When our brains are so overwhelmed with lots of information or complex information, it tries to simplify data or take mental shortcuts or judgements (heuristics). Have you ever used the rule of thumb? Our brains do this to help us rationalise the data and minimise the time and effort we spend solving problems. These shortcuts often create an over-reliance on possibly incorrect deductions, which may have been influenced by our behavioural biases.
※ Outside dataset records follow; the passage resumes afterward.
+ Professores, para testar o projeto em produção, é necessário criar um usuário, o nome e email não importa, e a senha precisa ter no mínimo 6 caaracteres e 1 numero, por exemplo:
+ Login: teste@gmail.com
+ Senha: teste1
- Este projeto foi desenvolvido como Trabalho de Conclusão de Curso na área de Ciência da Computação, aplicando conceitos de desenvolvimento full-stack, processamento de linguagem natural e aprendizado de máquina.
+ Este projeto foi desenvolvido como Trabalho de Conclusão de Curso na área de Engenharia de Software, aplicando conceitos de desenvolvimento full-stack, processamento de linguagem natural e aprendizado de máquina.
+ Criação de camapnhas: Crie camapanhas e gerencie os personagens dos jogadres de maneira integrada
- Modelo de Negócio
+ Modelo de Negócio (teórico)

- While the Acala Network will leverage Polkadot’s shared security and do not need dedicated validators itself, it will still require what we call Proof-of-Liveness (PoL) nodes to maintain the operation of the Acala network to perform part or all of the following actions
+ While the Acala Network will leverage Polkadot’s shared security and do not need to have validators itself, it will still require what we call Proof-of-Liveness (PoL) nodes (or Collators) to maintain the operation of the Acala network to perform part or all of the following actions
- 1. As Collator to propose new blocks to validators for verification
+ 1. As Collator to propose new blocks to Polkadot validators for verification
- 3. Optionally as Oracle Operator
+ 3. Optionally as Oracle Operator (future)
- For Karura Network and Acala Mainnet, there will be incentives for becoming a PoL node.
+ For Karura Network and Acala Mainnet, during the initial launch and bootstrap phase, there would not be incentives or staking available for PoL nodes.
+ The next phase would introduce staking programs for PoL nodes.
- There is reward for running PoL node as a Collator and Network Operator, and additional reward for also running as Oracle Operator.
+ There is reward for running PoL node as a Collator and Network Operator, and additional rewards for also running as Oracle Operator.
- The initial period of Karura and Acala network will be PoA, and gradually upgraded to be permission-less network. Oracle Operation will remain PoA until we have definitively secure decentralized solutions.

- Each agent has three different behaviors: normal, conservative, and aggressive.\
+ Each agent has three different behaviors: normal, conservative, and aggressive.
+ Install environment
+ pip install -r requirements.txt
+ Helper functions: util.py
These biases result from years and years of data processing in our brains and can be stronger based on the way we have been brought up or the environment we find ourselves in. I was able to find more than 70 biases that can be categorised into cognitive, emotional and social biases. Here are some biases that may be more prevalent in the wake of the Covid-19 pandemic. The first bias to be aware of is the confirmation bias, where we favour or seek information that confirms our existing beliefs. For example, whether you are for or against the vaccination, chances are you will be able to find information that supports your argument.

Pessimism bias is dangerous because it allows us to overestimate the chances of having a negative outcome – how many times have you expected a worse outcome from our family meetings with President Ramaphosa? When markets fell so drastically, there was much talk about a U-and not a V-shaped recovery – we all felt quite pessimistic at the time.

Spurred on by lively debate, many of us may have experienced the backfire effect, where our theories and thinking have been challenged, or evidence comes to the fore that contradicts our beliefs. As a result, it causes us to believe in them even more strongly. A believer in Crypto currencies may feel inclined to buy more Bitcoin after reading an article that contests its value.

We have all uttered the phrase “in my day,” or “when I was young,” or more recently, “before Covid”. This may indicate that you are experiencing the declinism effect, where the past is romanticised or remembered as better than it was and, sadly, the future is expected to be worse than it is likely to be, which could result in missing great, innovative investment opportunities.

The availability heuristic makes us favour information which most quickly and easily jumps to mind. We make decisions based on information easily retrieved from our mental storage compartment – a bit like always wearing the shirt on top of the pile in your cupboard because it is the most easily accessible. Perhaps you have recently heard someone having a bad experience with a Retirement Annuity resulting in you deciding not to invest in one. But what are the reasons for the “bad” Retirement Annuity, and are they applicable to your situation?

The bandwagon effect; everyone else is buying gold and therefore so must I.

It’s challenging to change a bias — our minds are hardwired to create these shortcuts to help us. The difficulty is that they may negatively affect our decision-making and problem-solving abilities, as well as our emotions and moods. Having an awareness of your biases can help you see beyond them and absorb information rationally. Now that you have processed even more information, have you considered the mental shortcuts you have taken in reading this article?